- _Directions_: Each entry must be given again exactly; images do not belong in the copy.

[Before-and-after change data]
⁂

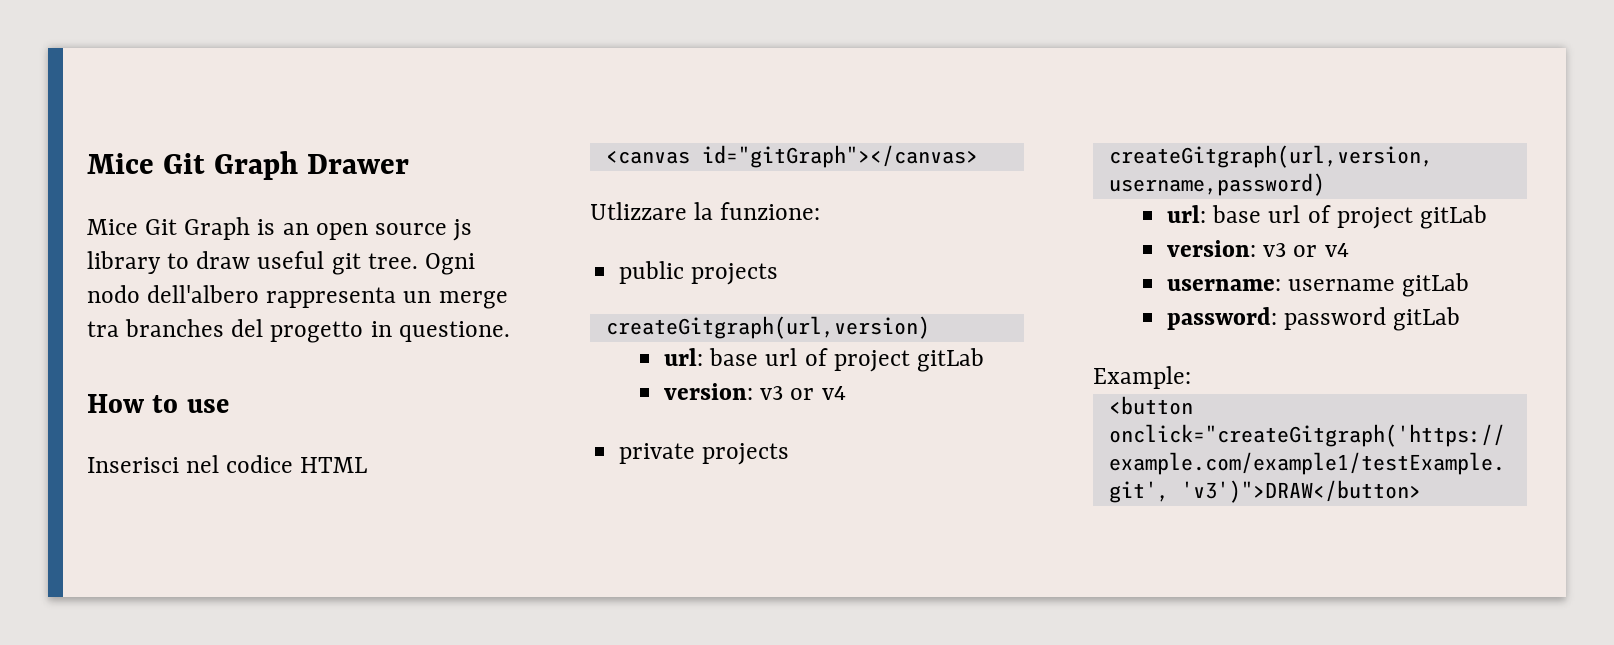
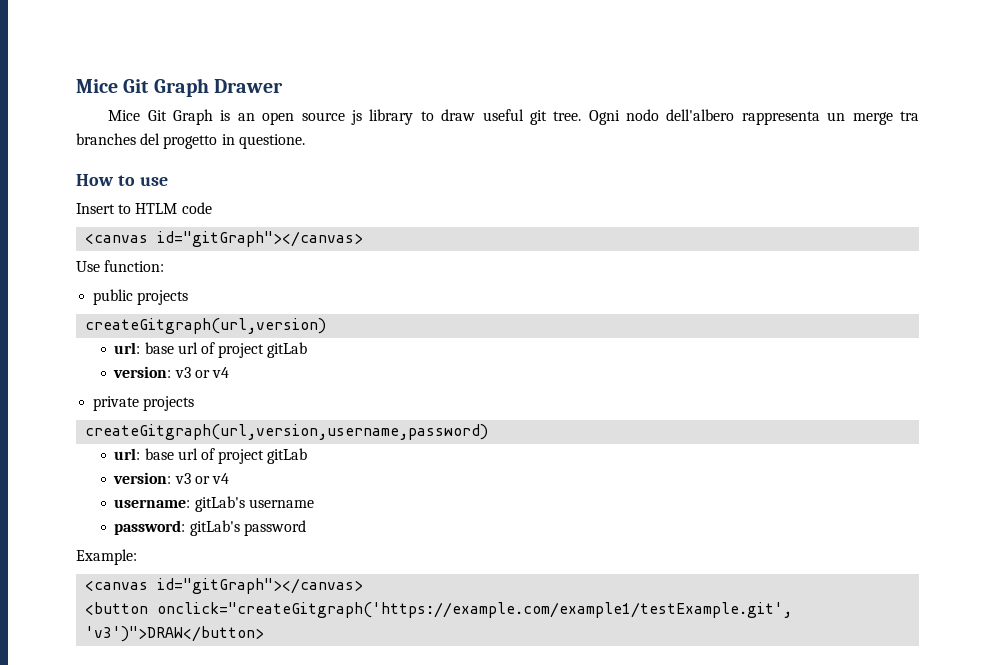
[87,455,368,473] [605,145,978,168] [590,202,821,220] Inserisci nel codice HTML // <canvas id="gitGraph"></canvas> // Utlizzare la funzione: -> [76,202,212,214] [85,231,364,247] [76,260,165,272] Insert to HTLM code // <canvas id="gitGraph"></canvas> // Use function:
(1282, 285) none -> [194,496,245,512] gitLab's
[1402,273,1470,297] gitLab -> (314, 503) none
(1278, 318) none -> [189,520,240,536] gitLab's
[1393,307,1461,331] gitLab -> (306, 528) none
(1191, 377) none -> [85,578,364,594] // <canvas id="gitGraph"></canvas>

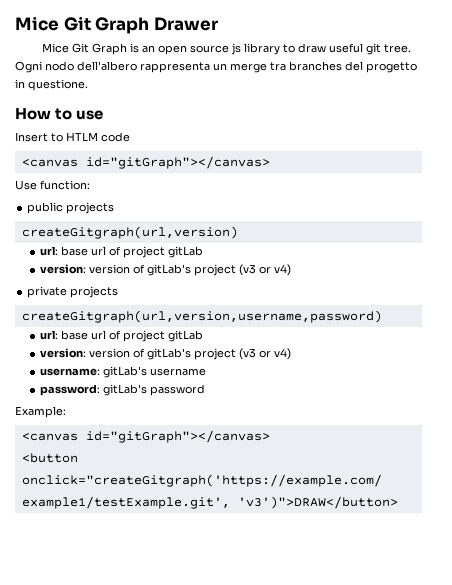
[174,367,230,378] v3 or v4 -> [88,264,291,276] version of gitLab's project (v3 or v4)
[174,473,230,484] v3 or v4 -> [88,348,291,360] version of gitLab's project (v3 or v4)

⁂

- _Solution for this problem_:
[87,455,368,473] [605,145,978,168] [590,202,821,220] Inserisci nel codice HTML // <canvas id="gitGraph"></canvas> // Utlizzare la funzione: -> [76,202,212,214] [85,231,364,247] [76,260,165,272] Insert to HTLM code // <canvas id="gitGraph"></canvas> // Use function:
(1282, 285) none -> [194,496,245,512] gitLab's
[1402,273,1470,297] gitLab -> (314, 503) none
(1278, 318) none -> [189,520,240,536] gitLab's
[1393,307,1461,331] gitLab -> (306, 528) none
(1191, 377) none -> [85,578,364,594] // <canvas id="gitGraph"></canvas>

[174,367,230,378] v3 or v4 -> [88,264,291,276] version of gitLab's project (v3 or v4)
[174,473,230,484] v3 or v4 -> [88,348,291,360] version of gitLab's project (v3 or v4)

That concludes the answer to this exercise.